OVAL Working Group on Unauthenticated Tests

Teleconference - 7 April 2005

Attendees

Mike Murray, nCircle -- Working Group Chair
Matthew Wojcik, MITRE -- OVAL Moderator
Raffael Marty, ArcSight
Dennis Moreau, Configuresoft
Mike Nearing, nCircle
Joel Weisz, nCircle
Abiola Fayemi, nCircle

Minutes compiled by Mike Murray.

Meeting Summary

The second meeting was intended to get the working group back on track.

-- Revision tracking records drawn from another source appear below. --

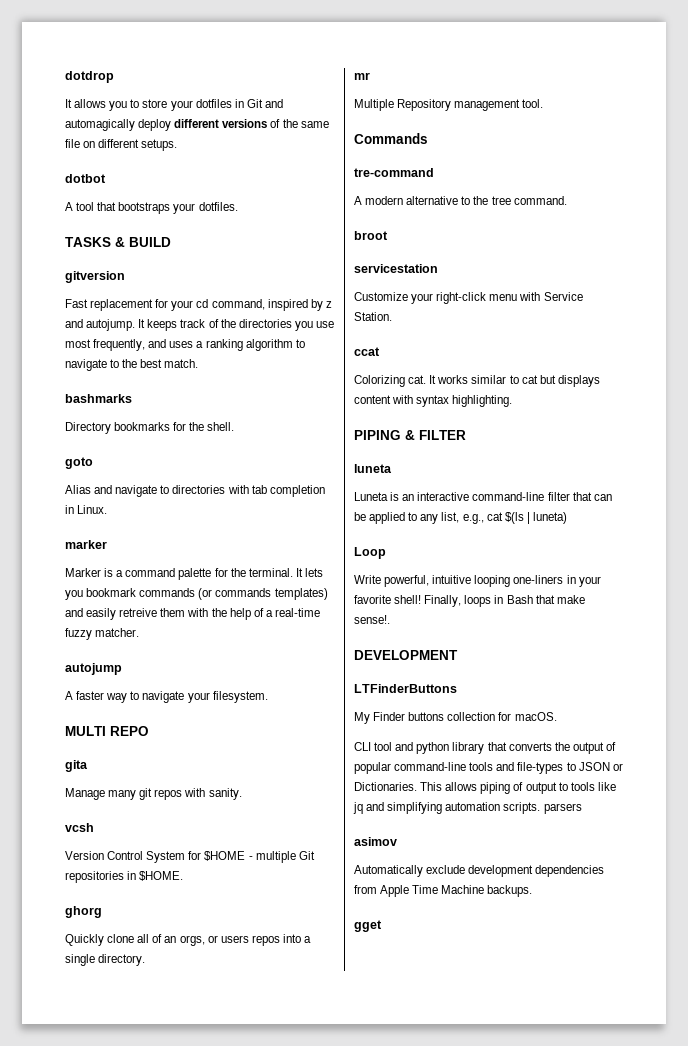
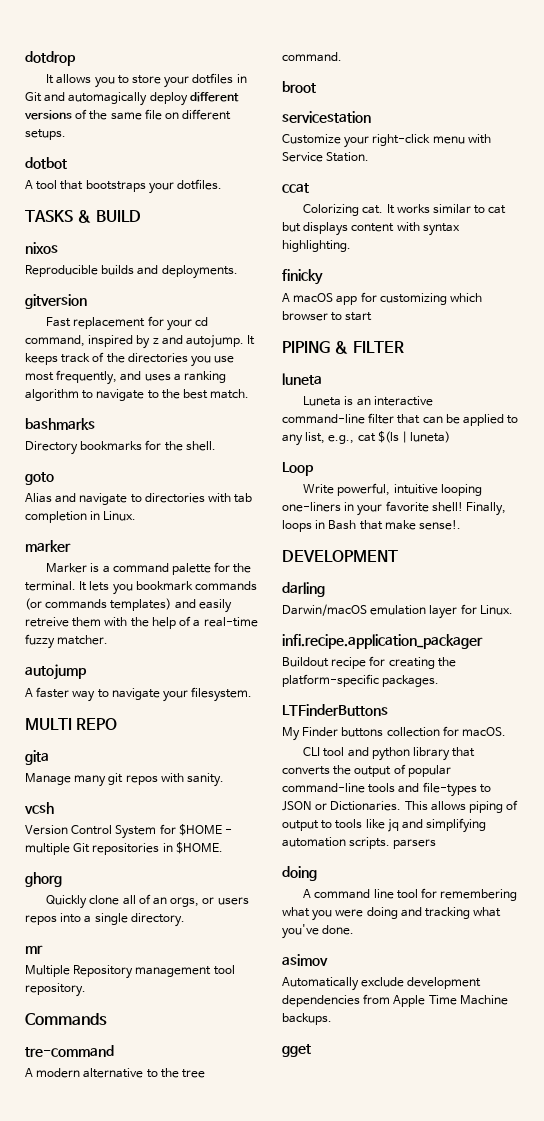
+ nixos
+ Reproducible builds and deployments.
- Multiple Repository management tool.
+ Multiple Repository management tool repository.
+ finicky
+ A macOS app for customizing which browser to start
+ darling
+ Darwin/macOS emulation layer for Linux.
+ infi.recipe.application_packager
+ Buildout recipe for creating the platform-specific packages.
  This allows piping of output to tools like jq and simplifying automation scripts. parsers
+ doing
+ A command line tool for remembering what you were doing and tracking what you've done.

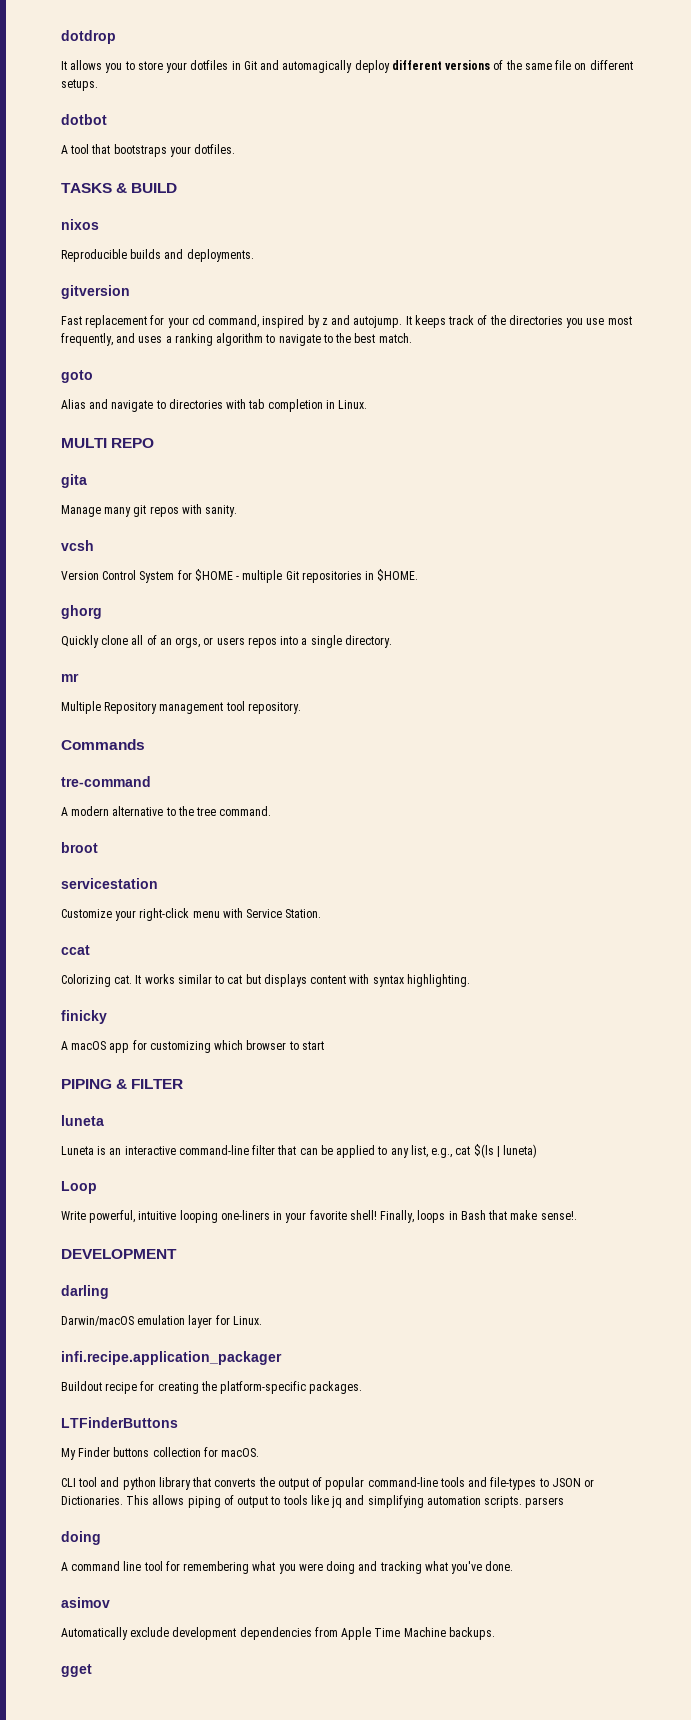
- bashmarks
- Directory bookmarks for the shell.
- marker
- Marker is a command palette for the terminal. It lets you bookmark commands (or commands templates) and easily retreive them with the help of a real-time fuzzy matcher.
- autojump
- A faster way to navigate your filesystem.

The meeting itself had a relatively small turnout, but key issues were discussed, and next steps were decided upon.

Through discussion, three main areas of work have been identified as relevant to the effort:

  • Metadata: things like invasiveness of tests, confidence levels for individual tests and for an unauth definition as a whole
  • Individual test types: how to represent an open port test, a banner check, protocol analysis or interaction, etc
  • The schema, or the broader structure for unauth definitions: how to order the data, how to fit it into the OVAL family, how much it looks like existing OVAL

Through the discussion, those on the call agreed that the first two areas are the key areas, and the solutions to those areas will end up creating the schema.

A good deal of the discussion centered on the creation of the metadata for the checks - specifically, about methods for definitions of confidence, accuracy, and invasiveness. Some of this work appears similar to some work that Mike's team had performed internally at nCircle - he committed to posting that work to the Developer list in the near future.

In addition, Matt suggested that CVSS may be useful for the definition of some of this metadata. There could be a base confidence level associated with test types, with further Additional categories will likely arise from further discussion on the issue. Raffy brought up the fact that the user may want to tailor some of these values to the environment, again, similar to CVSS.

At Matt Wojcik's suggestion, those on the call agreed that working on defining test types should happen first. The committed next steps are to choose a small number of vulnerabilities (5-10) and attempt to develop unauthenticated test types for them.